The Summary revealed that there was strong pressure from welfare groups, veterinary interests and the public for a prohibition on all slaughter without stunning. On the other hand, religious community representatives were concerned that the explicit provisions proposed for recoverable stunning could be seen as an attempt to redefine halal slaughter. Welfare organisations would prefer the current arrangements to be tightened if slaughter without stunning is allowed to continue, while religious community representatives were concerned that this would undermine their religious freedoms. The Summary also disclosed that some 80 near-identical responses (indicative of a small campaign) wanted strengthening and enforcement of the existing rules requiring religious slaughter to be limited to kosher or halal slaughter solely to supply the Jewish and Muslim population.

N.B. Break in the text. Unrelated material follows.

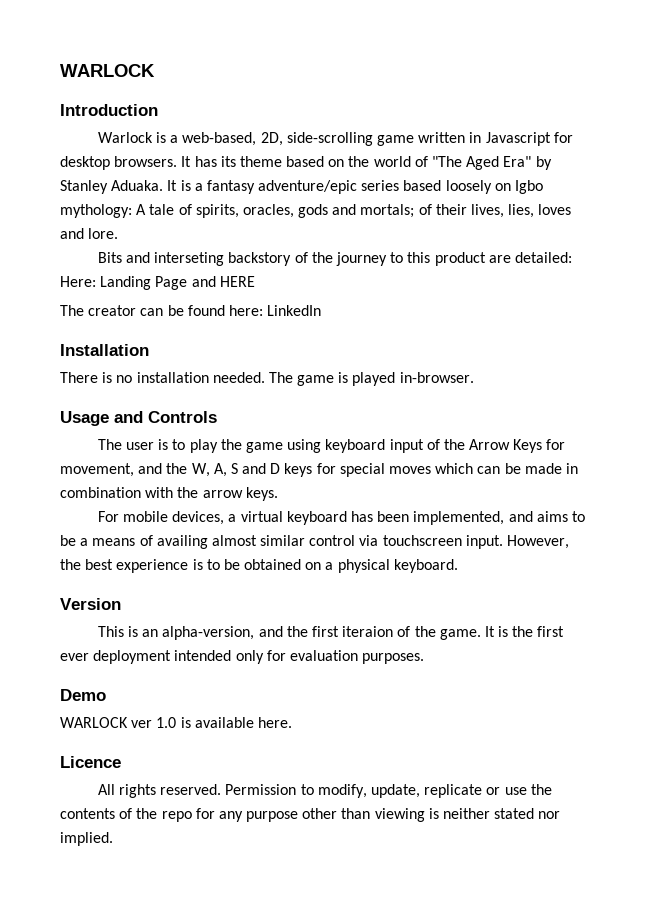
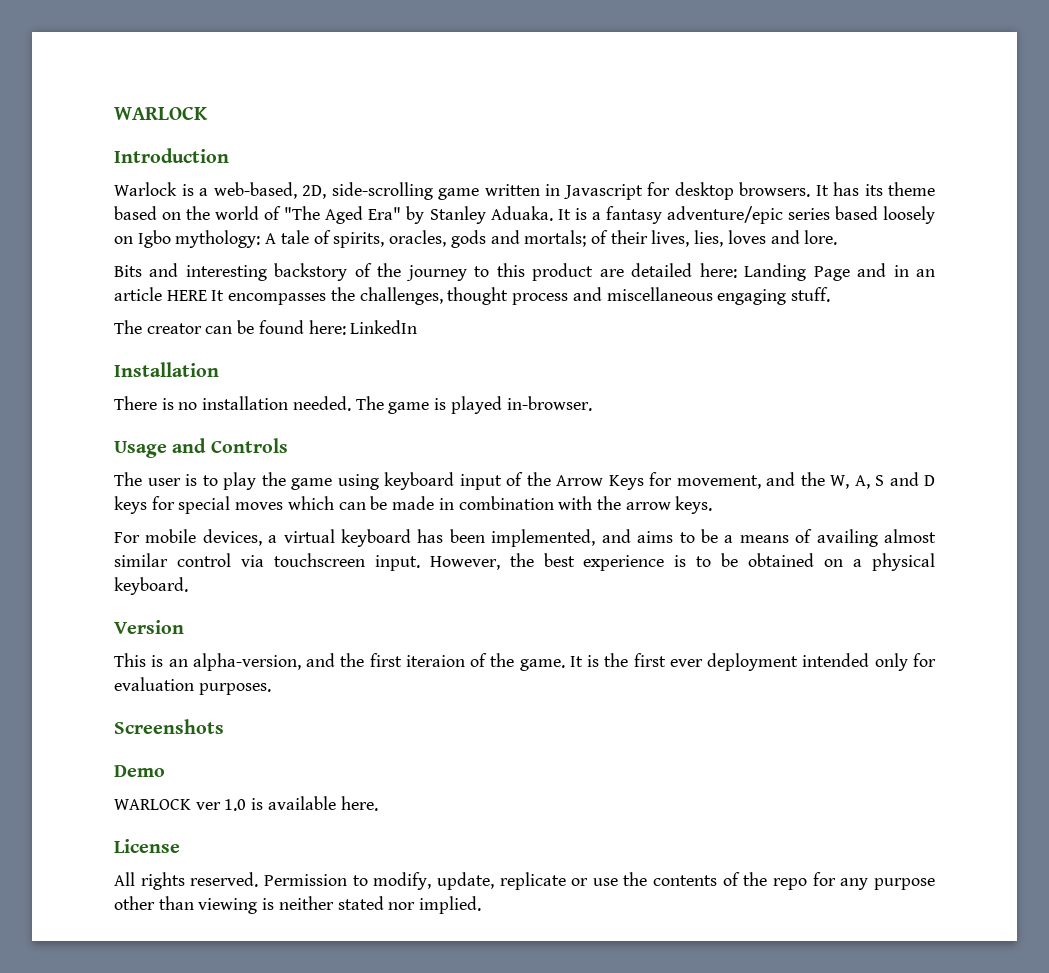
- Bits and interseting backstory of the journey to this product are detailed: Here: Landing Page and HERE
+ Bits and interesting backstory of the journey to this product are detailed here: Landing Page and in an article HERE It encompasses the challenges, thought process and miscellaneous engaging stuff.
+ Screenshots
- Licence
+ License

The Government’s initial response, under the heading Proposed Way Forward, is as follows:
“Existing national rules will be retained in relation to religious slaughter. These rules limit slaughter without prior stunning to the slaughter of bovine animals, sheep, goats and birds by a Jew for the food of Jews or by a Muslim for the food of Muslims. In addition the following national rules will continue to apply:
- Bovines must be slaughtered in an upright position in a restraining pen approved for that purpose by the competent authority (which will be the Food Standards Agency under the new legislation). Restraint of a bovine animal is prohibited until the slaughterman is ready to make the incision.
- Shackling and hoisting is prohibited until the animal is unconscious and not before a specified period has elapsed.
- Back-up stunning equipment is to be available for use in an emergency.
- The knife must be of a sufficient size and sharpness for slaughter.
- Licences for schechita slaughter will continue to be issued by the Rabbinical Commission.
- Religious slaughter of poultry, rabbits and hares outside a slaughterhouse for private domestic consumption is prohibited”.